Friday, May 04, 2007

Carbon Credit Line

Mother Nature appears to be calling mankind’s line of credit. Cancellation notices are cropping up all over the world. German activists are in a last ditch effort to save that country’s single remaining glacier. Greenland hunters are looking into new career opportunities because the dwindling ice fields are no longer producing enough fish and game to support hunter families. The list could go on and on of significant environmental changes as a consequence of an increase in planet temperatures.

So mankind has set up its own credit line of sorts - carbon credits. Carbon credits place a monetary value on polluting the air. One credit is the equivalent of one ton of CO2 emissions. Generating credits results in assets while generating pollution uses up credits or creates a debt. Very clever, but how does an investor play this new credit line game?

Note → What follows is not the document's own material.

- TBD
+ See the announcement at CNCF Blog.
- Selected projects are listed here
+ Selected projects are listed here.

First, there needs to be an exchange. In the case of carbon credits, there are two: the
Chicago Climate Exchange and European Climate Exchange. Only verified credits can be traded on these exchanges and there are authorized entities to visit the generating operation. None are public so far, so there is no public markets play at this level.

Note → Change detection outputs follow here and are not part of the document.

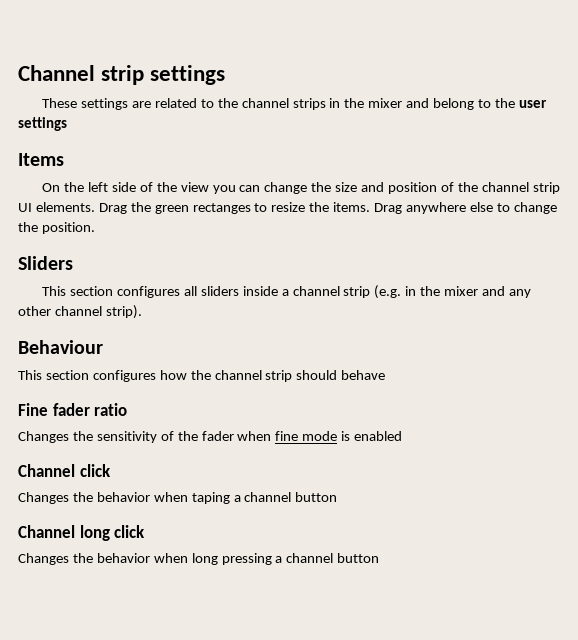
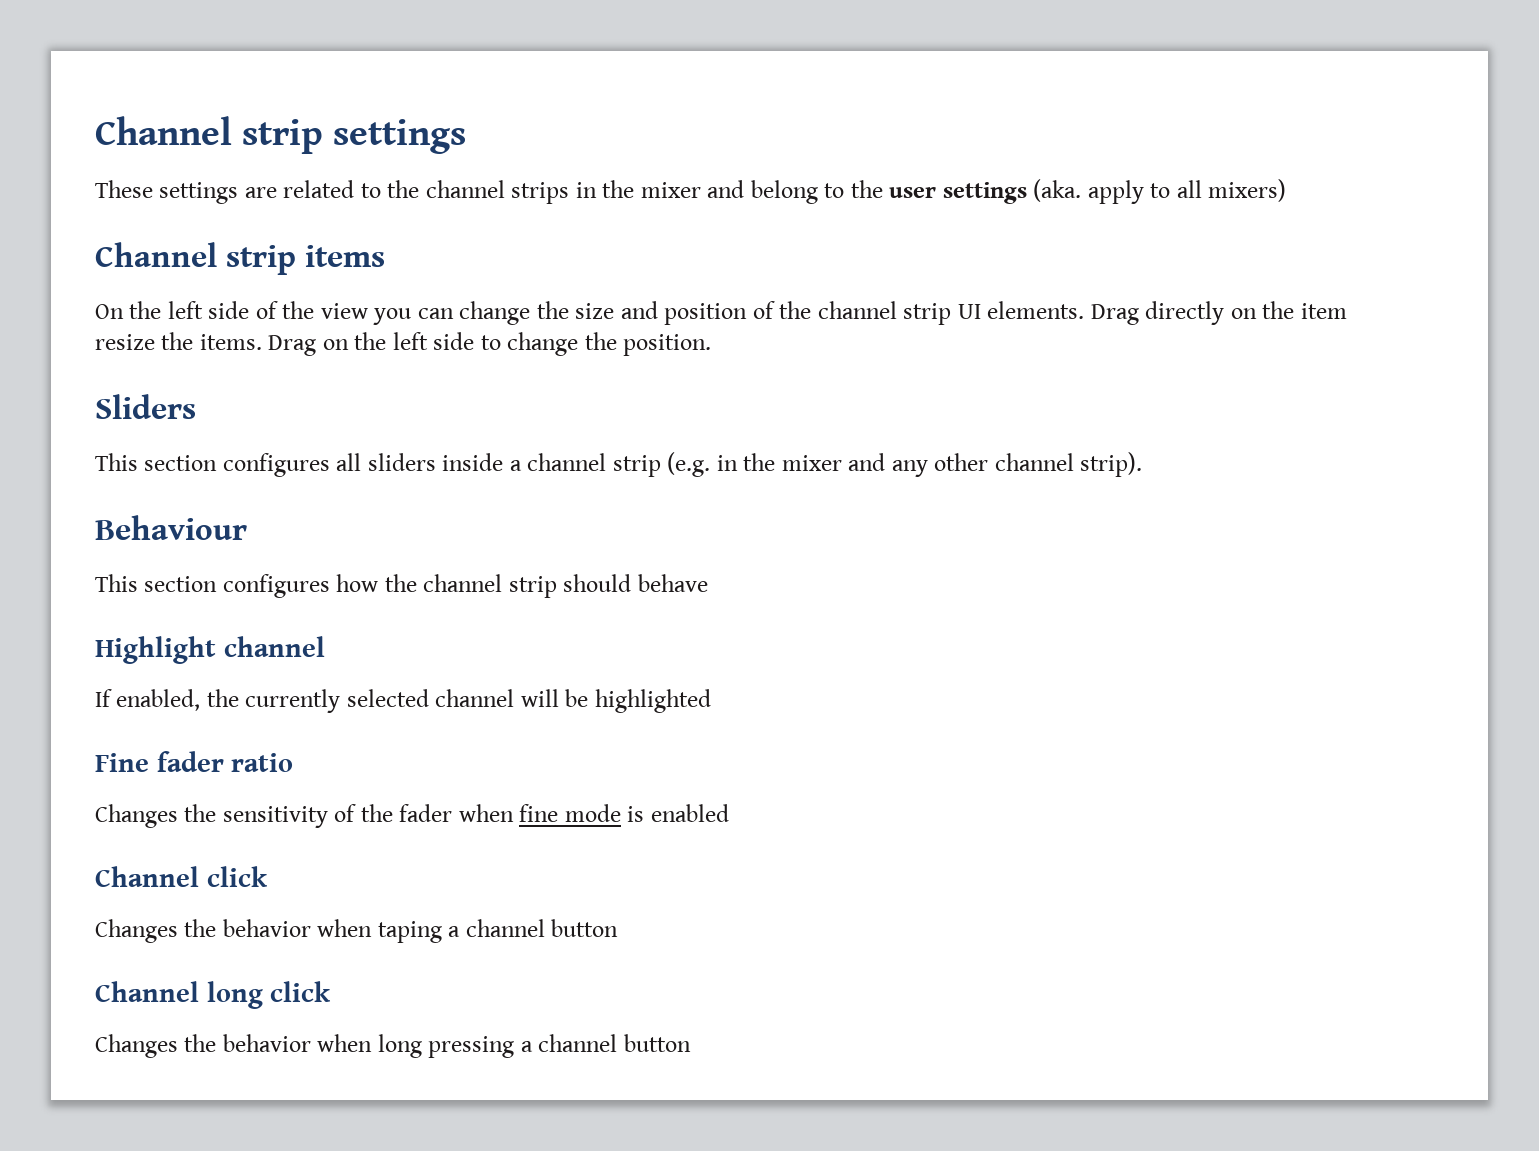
- These settings are related to the channel strips in the mixer and belong to the user settings
- Items
+ These settings are related to the channel strips in the mixer and belong to the user settings (aka. apply to all mixers)
+ Channel strip items
- Drag the green rectanges to resize the items. Drag anywhere else to change the position.
+ Drag directly on the item resize the items. Drag on the left side to change the position.
+ Highlight channel
+ If enabled, the currently selected channel will be highlighted

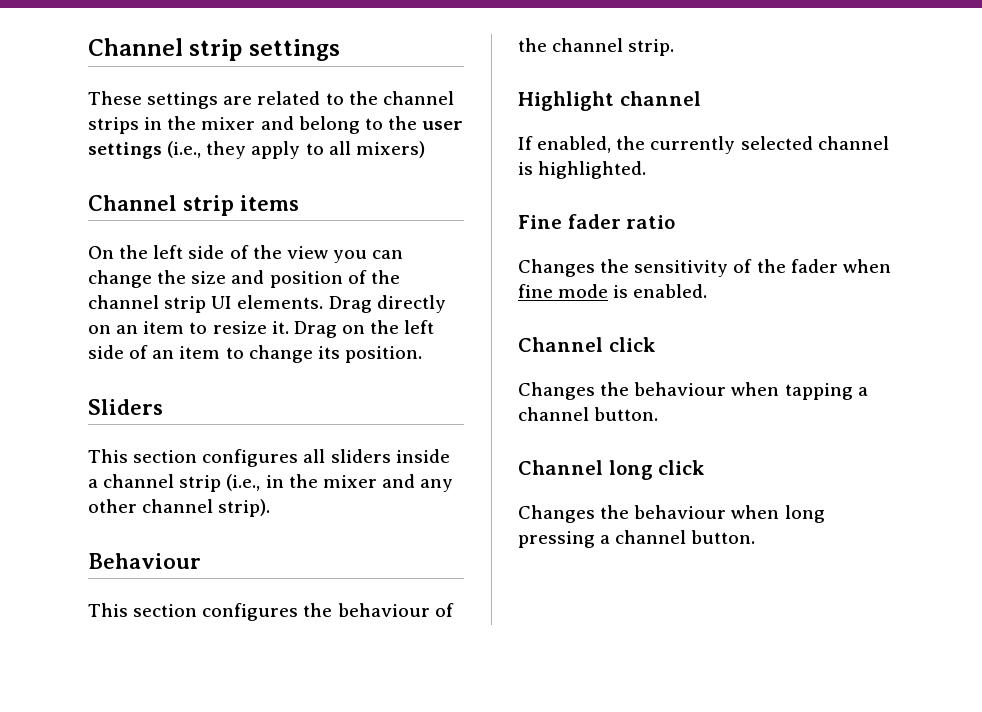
- These settings are related to the channel strips in the mixer and belong to the user settings (aka. apply to all mixers)
+ These settings are related to the channel strips in the mixer and belong to the user settings (i.e., they apply to all mixers)
- Drag directly on the item resize the items.
+ Drag directly on an item to resize it.
- Drag on the left side to change the position.
+ Drag on the left side of an item to change its position.
- This section configures all sliders inside a channel strip (e.g. in the mixer and any other channel strip).
+ This section configures all sliders inside a channel strip (i.e., in the mixer and any other channel strip).
- This section configures how the channel strip should behave
+ This section configures the behaviour of the channel strip.
- If enabled, the currently selected channel will be highlighted
+ If enabled, the currently selected channel is highlighted.
- Changes the sensitivity of the fader when fine mode is enabled
+ Changes the sensitivity of the fader when fine mode is enabled.
- Changes the behavior when taping a channel button
+ Changes the behaviour when tapping a channel button.
- Changes the behavior when long pressing a channel button
+ Changes the behaviour when long pressing a channel button.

Once approved, a generator can sell carbon credits to entities which are in a deficit. Microgy, Inc. a subsidiary of
Environmental Power Corp. (EPG: AMEX), which was first profiled in the November 2006 issue of our Small Cap SEARCH newsletter, is an approved generator in the U.S. The Italy subsidiary of Fuel Tech, Inc. (FTEK: Nasdaq), which is in the coverage universe of Crystal Equity Research, also generates carbon credits for trading on the European Exchange. Industrial producers of cement or steel are examples of those operations that would be in the market for a carbon credit. That list is quite lengthy.

At first glance it might appear that the carbon credit scheme is not much more than a shell game. After all, in order to cool down the planet, the polluters still have to physically reduce carbon emissions and alternative energy must be produced in meaningful quantities to replace fossil fuel. It is important to view carbon credits as lubrication for the process. A substitution of non-polluting fuel for fossil fuel has a price tag and requires considerable capital investment. A substitution of non-polluting fuel for fossil fuel has a price tag and requires considerable capital investment. By monetizing carbon emissions it facilitates analysis by investors of the both the costs of carbon pollution and the non-polluting value of renewable energy.

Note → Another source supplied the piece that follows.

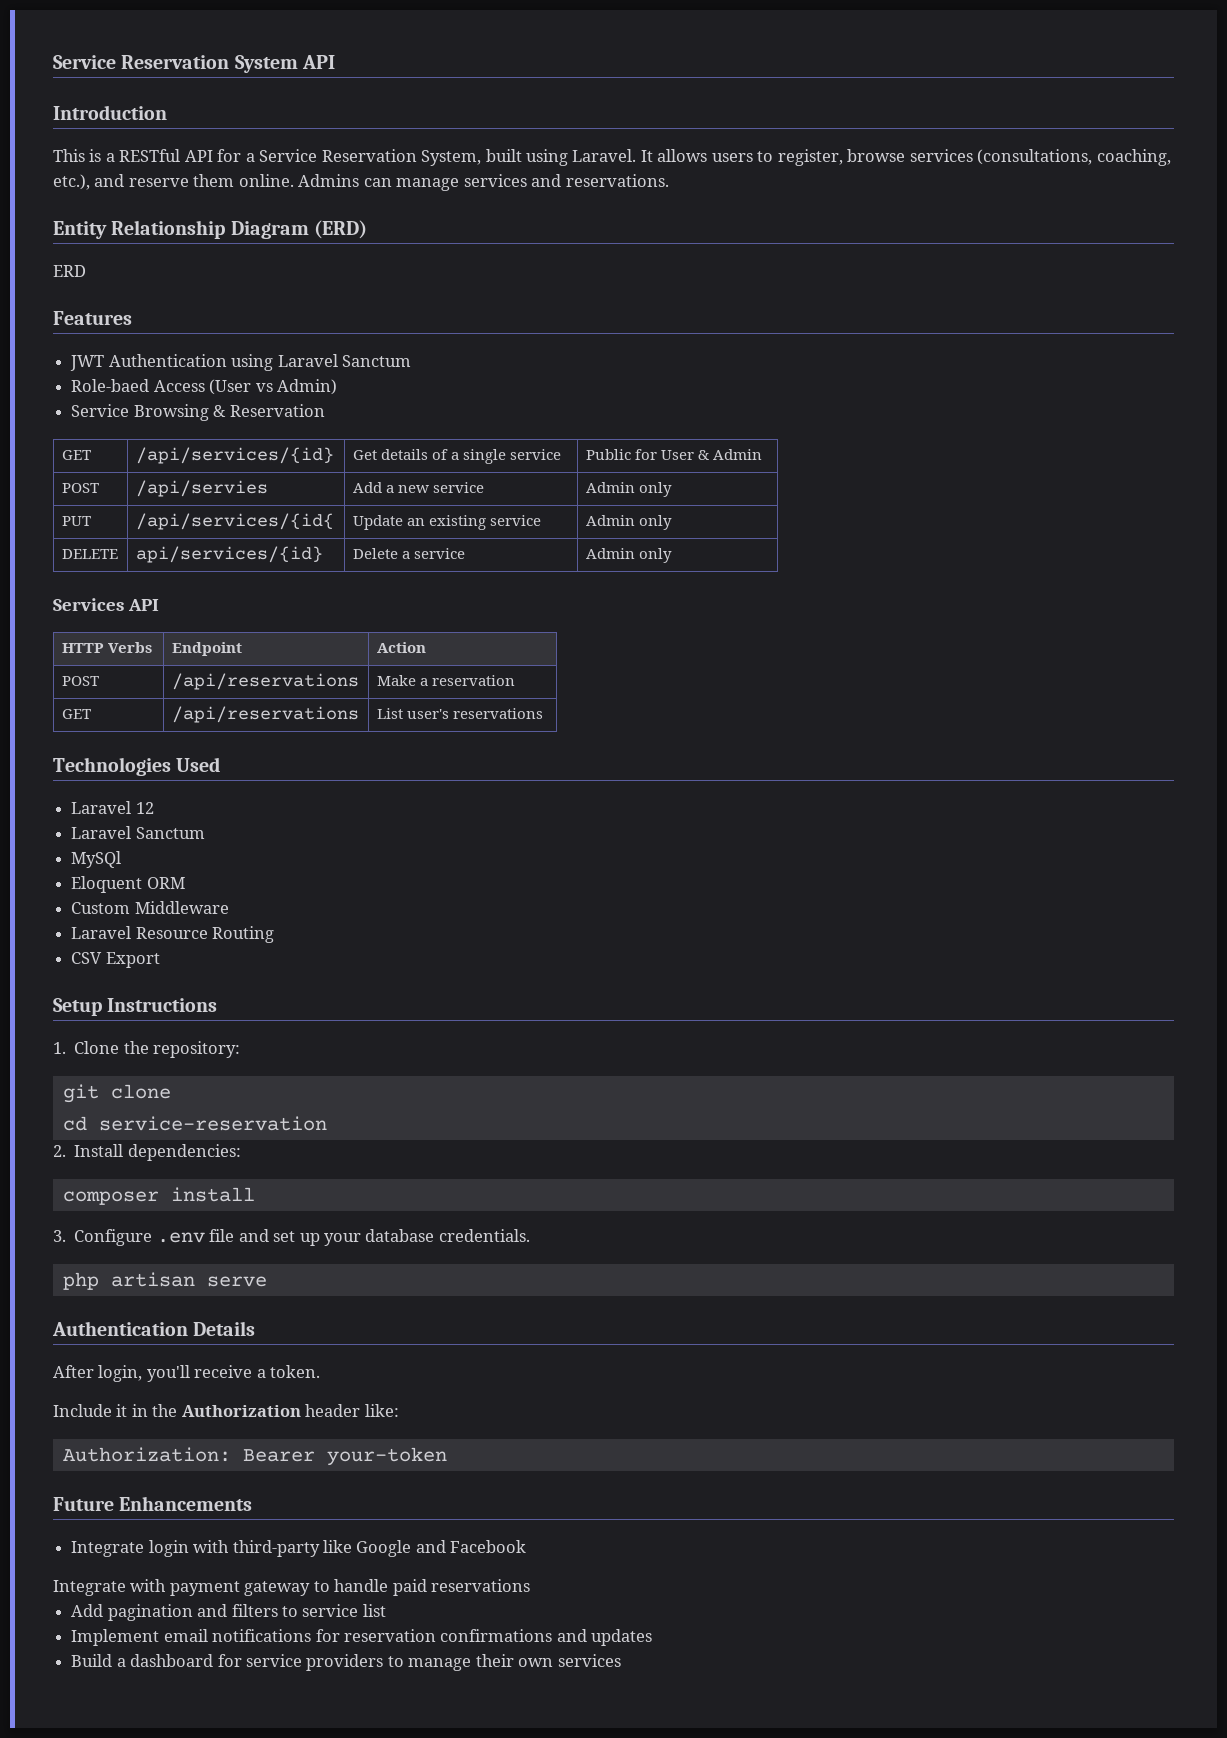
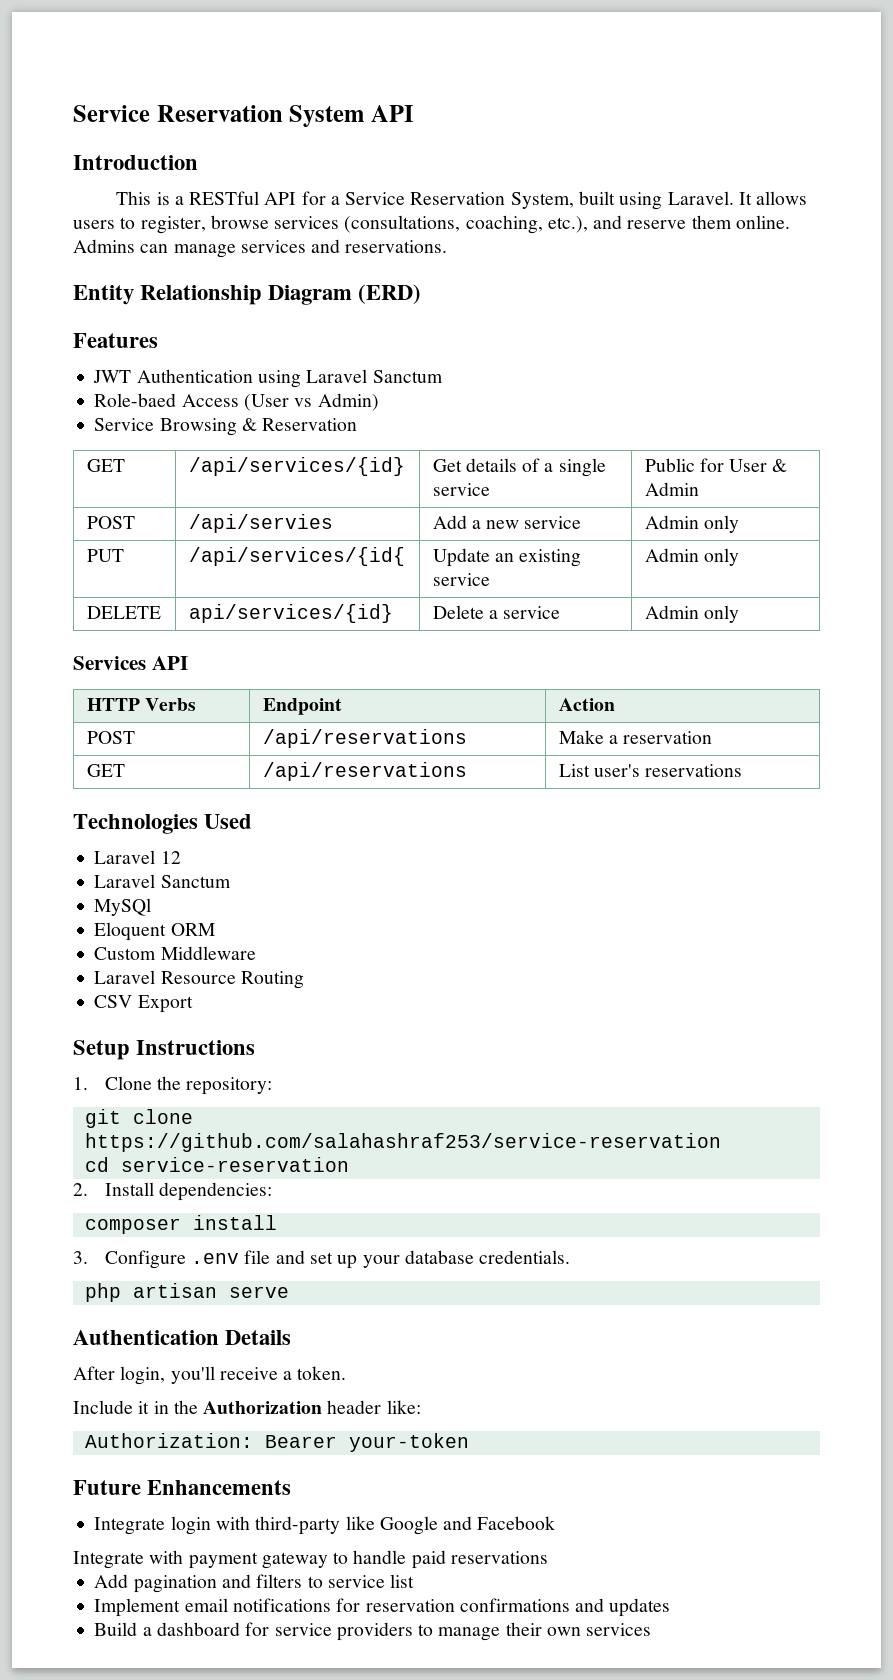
- ERD
- git clone
+ git clone https://github.com/salahashraf253/service-reservation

The list of possible investments among carbon credit generators is short but growing. The real cost of industrial operations is probably not fully appreciated and therefore the true profitability of certain high-polluting industries is probably overstated. We expect the topic to gain prominence in analyst commentary as investors demand more accountability to pollution generation. Imagine the discussion if public companies were required to show carbon assets and liabilities on their balance sheet. We expect that is a long time in coming. But we do see some early discussion of credit generation as more companies see it as a way to wring more value about of their processes.



Neither the author of the Small Cap Copy web log, Crystal Equity Research nor its affiliates have a beneficial interest in the companies mentioned herein. Crystal Equity Research has a Buy rating on FTEK and EPG is profiled with a favorable viewpoint in Small Cap SEARCH.